In the offices of Takhfifan, Iran’s answer to Groupon, staffers interrupted their weekly meeting every 10 minutes to refresh the news on their laptops. “We’re all counting the seconds,” said Nazanin Daneshvar, the site’s founder, hoping “that we’ll get back to a better place after such a long, difficult time.” Daneshvar’s marketing platform is thriving: It boasts a million subscribers who grab daily deals on everything from concert tickets to swimming pool passes. An Iran reopened for global business could eventually bring in Western companies and investors, which might finally mean economic growth of a different scale. A normal scale.

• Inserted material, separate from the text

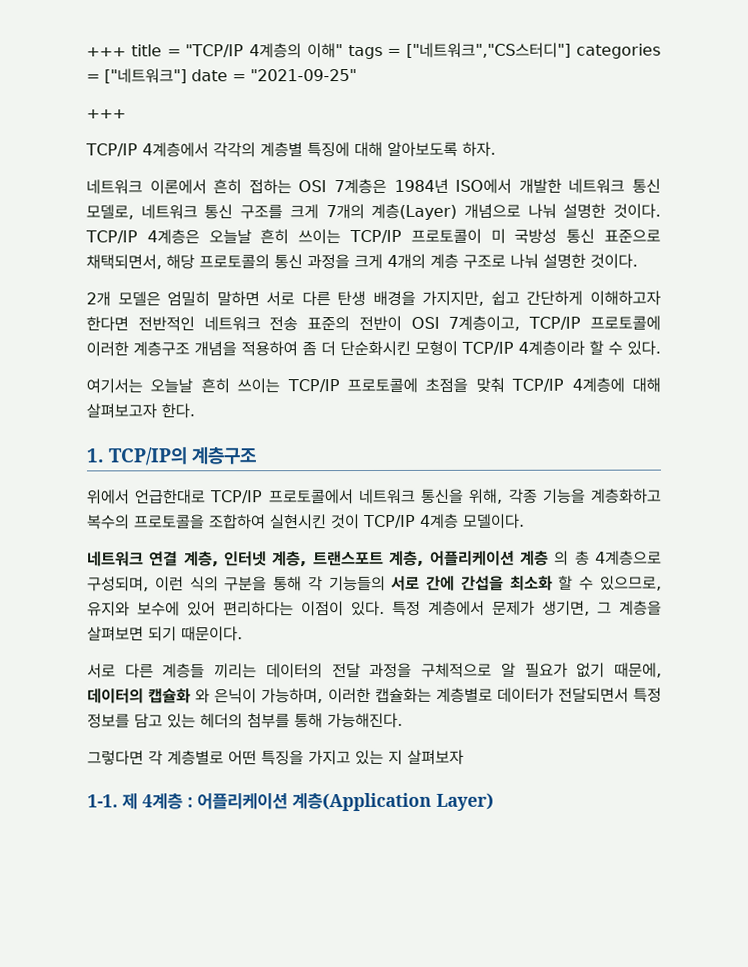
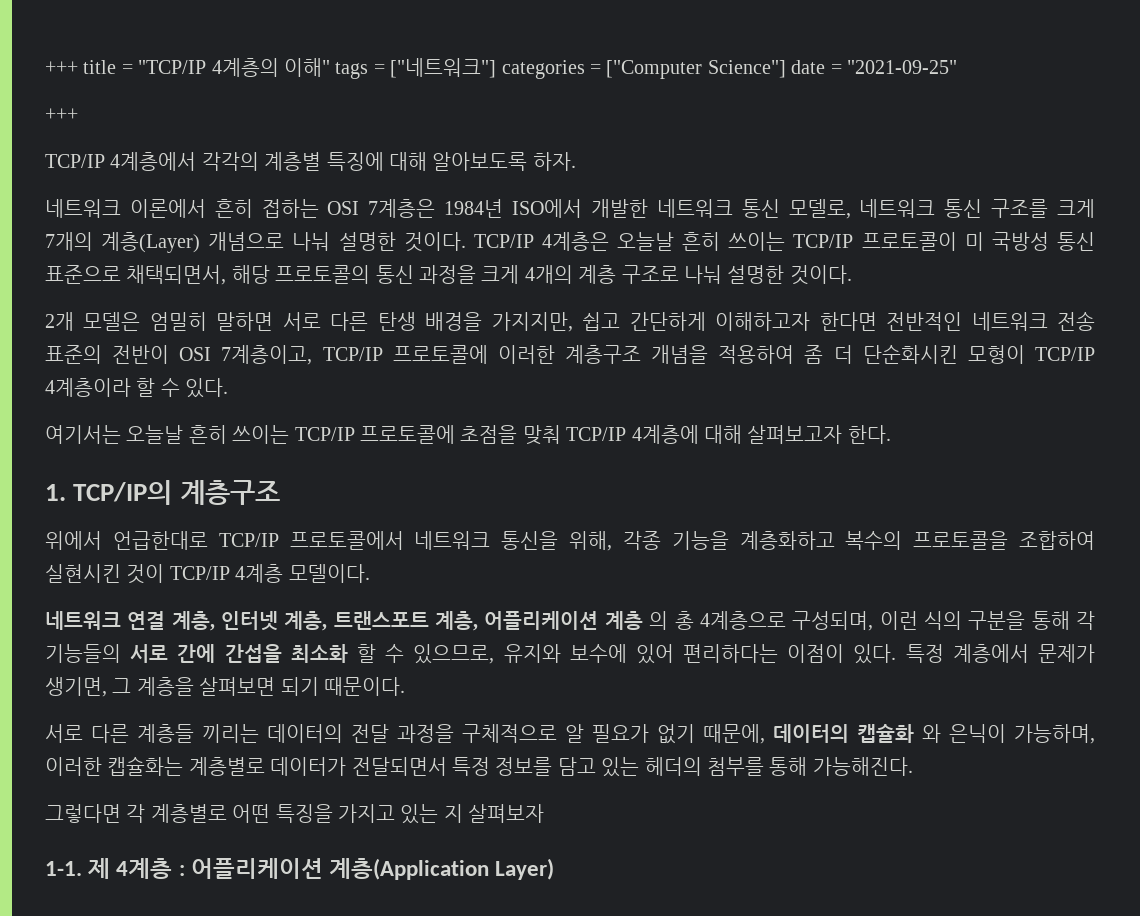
[406,42,572,58] ["네트워크","CS스터디"] -> [390,58,497,78] ["네트워크"]
[104,68,187,84] ["네트워크"] -> [606,60,786,79] ["Computer Science"]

Even normality — the most modest expectation — would be vastly different from the Tehran I last experienced in 2009, before that summer’s Green Movement uprising. Like many dual-national Iranian journalists, I haven’t dared to return since the violent suppression of the protests. (Reporter Jason Rezaian of the Washington Post has been detained on espionage charges for more than a year.) I’ve followed the country through family and friends, most of whom tell the same tale: six years of diminished hopes and sullenness, brought on by global economic ostracism. [Continue reading…]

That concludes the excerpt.